▶ [What to do]
The response should consist solely of the lines running from the line with "[16,779,418,797] North Dayi" to the end of the data, retyped exactly.

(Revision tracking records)
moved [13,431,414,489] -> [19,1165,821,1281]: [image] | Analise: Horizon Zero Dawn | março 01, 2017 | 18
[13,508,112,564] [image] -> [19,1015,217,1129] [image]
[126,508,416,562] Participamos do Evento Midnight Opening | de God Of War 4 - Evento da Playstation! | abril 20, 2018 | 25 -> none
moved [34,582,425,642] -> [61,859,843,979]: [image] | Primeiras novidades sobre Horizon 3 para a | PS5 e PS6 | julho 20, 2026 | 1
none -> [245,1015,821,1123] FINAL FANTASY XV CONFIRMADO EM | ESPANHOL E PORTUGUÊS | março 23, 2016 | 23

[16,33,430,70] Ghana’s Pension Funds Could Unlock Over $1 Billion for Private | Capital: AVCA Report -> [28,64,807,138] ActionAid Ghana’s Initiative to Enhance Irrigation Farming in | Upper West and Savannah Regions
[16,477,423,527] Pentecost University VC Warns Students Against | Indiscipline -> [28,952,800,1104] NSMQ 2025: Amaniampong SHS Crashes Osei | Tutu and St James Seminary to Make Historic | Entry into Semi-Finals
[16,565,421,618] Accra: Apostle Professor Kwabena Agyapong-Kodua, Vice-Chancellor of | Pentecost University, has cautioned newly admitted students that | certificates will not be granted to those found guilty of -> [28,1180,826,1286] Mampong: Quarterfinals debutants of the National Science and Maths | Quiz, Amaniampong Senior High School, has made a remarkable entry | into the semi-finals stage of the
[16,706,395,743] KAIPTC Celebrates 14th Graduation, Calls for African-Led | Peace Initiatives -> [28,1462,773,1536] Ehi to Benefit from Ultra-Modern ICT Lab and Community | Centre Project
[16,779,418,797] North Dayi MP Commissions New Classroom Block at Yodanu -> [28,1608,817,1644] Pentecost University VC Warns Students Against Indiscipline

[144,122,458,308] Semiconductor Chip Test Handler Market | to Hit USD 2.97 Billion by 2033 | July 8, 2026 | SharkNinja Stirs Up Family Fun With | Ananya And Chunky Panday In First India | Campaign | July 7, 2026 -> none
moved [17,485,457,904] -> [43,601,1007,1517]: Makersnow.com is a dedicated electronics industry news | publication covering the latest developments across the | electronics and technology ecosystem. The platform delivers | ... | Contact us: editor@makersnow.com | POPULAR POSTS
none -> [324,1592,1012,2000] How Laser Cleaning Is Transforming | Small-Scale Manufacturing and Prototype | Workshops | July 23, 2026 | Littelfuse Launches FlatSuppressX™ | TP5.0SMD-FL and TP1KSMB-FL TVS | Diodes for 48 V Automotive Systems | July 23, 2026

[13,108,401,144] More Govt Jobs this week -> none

▶ [Task output]
[16,779,418,797] North Dayi MP Commissions New Classroom Block at Yodanu -> [28,1608,817,1644] Pentecost University VC Warns Students Against Indiscipline

[144,122,458,308] Semiconductor Chip Test Handler Market | to Hit USD 2.97 Billion by 2033 | July 8, 2026 | SharkNinja Stirs Up Family Fun With | Ananya And Chunky Panday In First India | Campaign | July 7, 2026 -> none
moved [17,485,457,904] -> [43,601,1007,1517]: Makersnow.com is a dedicated electronics industry news | publication covering the latest developments across the | electronics and technology ecosystem. The platform delivers | ... | Contact us: editor@makersnow.com | POPULAR POSTS
none -> [324,1592,1012,2000] How Laser Cleaning Is Transforming | Small-Scale Manufacturing and Prototype | Workshops | July 23, 2026 | Littelfuse Launches FlatSuppressX™ | TP5.0SMD-FL and TP1KSMB-FL TVS | Diodes for 48 V Automotive Systems | July 23, 2026

[13,108,401,144] More Govt Jobs this week -> none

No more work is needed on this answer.